» HOW TO COMPLETE THIS TASK: Wherever the word "files" appears in the entries, copy the whole line.

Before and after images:
========================================

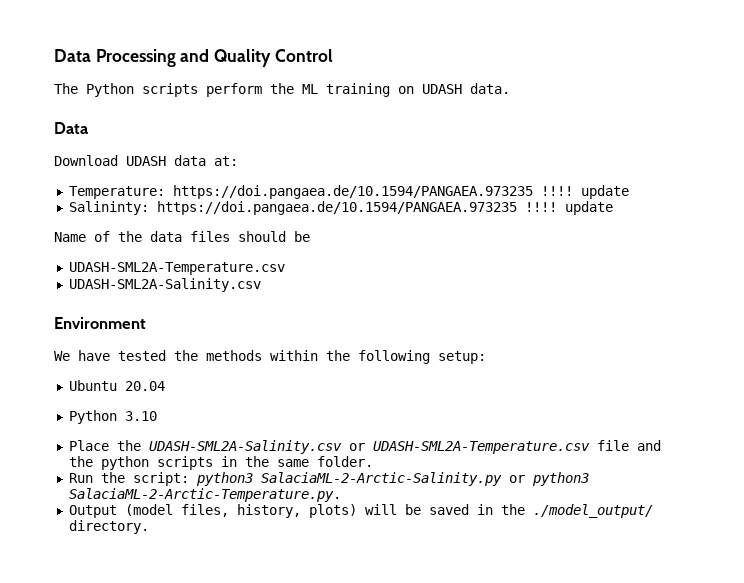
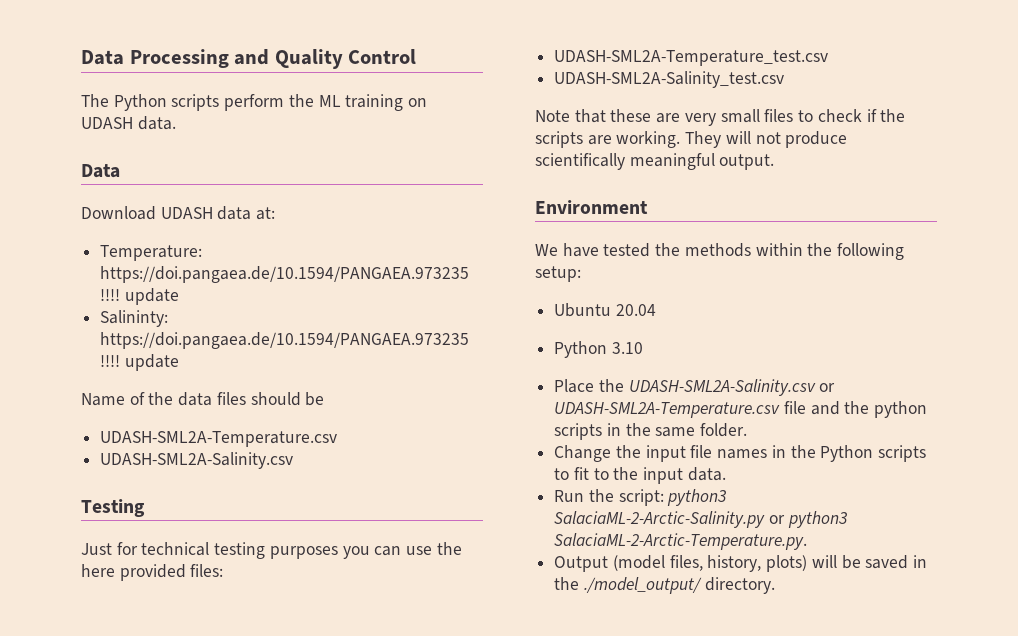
+ Testing
+ Just for technical testing purposes you can use the here provided files:
+ UDASH-SML2A-Temperature_test.csv
+ UDASH-SML2A-Salinity_test.csv
+ Note that these are very small files to check if the scripts are working. They will not produce scientifically meaningful output.
+ Change the input file names in the Python scripts to fit to the input data.

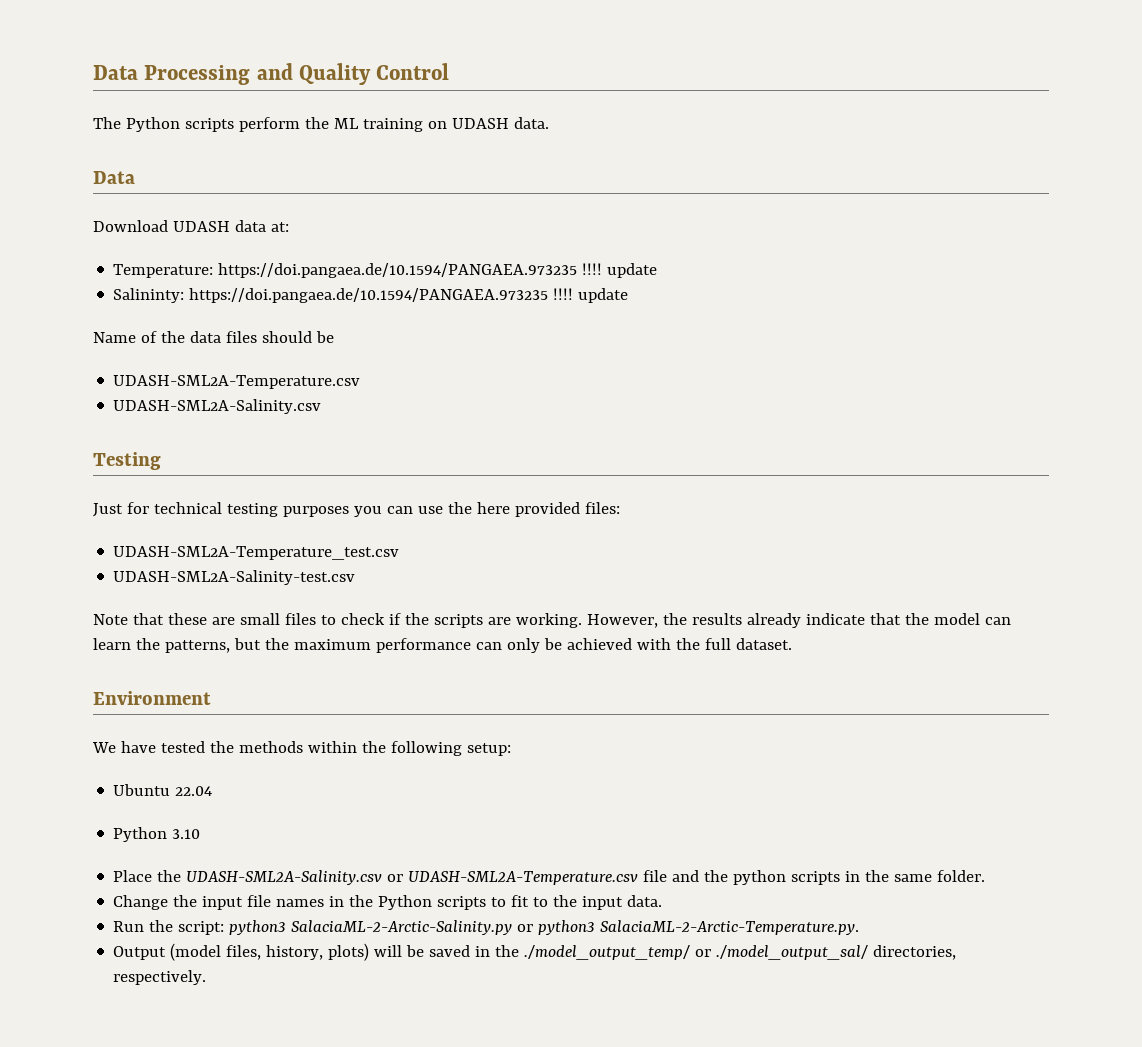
- UDASH-SML2A-Salinity_test.csv
+ UDASH-SML2A-Salinity-test.csv
- Note that these are very small files to check if the scripts are working.
+ Note that these are small files to check if the scripts are working.
- They will not produce scientifically meaningful output.
+ However, the results already indicate that the model can learn the patterns, but the maximum performance can only be achieved with the full dataset.
- Ubuntu 20.04
+ Ubuntu 22.04
- Output (model files, history, plots) will be saved in the ./model_output/ directory.
+ Output (model files, history, plots) will be saved in the ./model_output_temp/ or ./model_output_sal/ directories, respectively.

========================================

» THE COMPLETED TASK:
+ Just for technical testing purposes you can use the here provided files:
+ Note that these are very small files to check if the scripts are working. They will not produce scientifically meaningful output.
- Note that these are very small files to check if the scripts are working.
+ Note that these are small files to check if the scripts are working.
- Output (model files, history, plots) will be saved in the ./model_output/ directory.
+ Output (model files, history, plots) will be saved in the ./model_output_temp/ or ./model_output_sal/ directories, respectively.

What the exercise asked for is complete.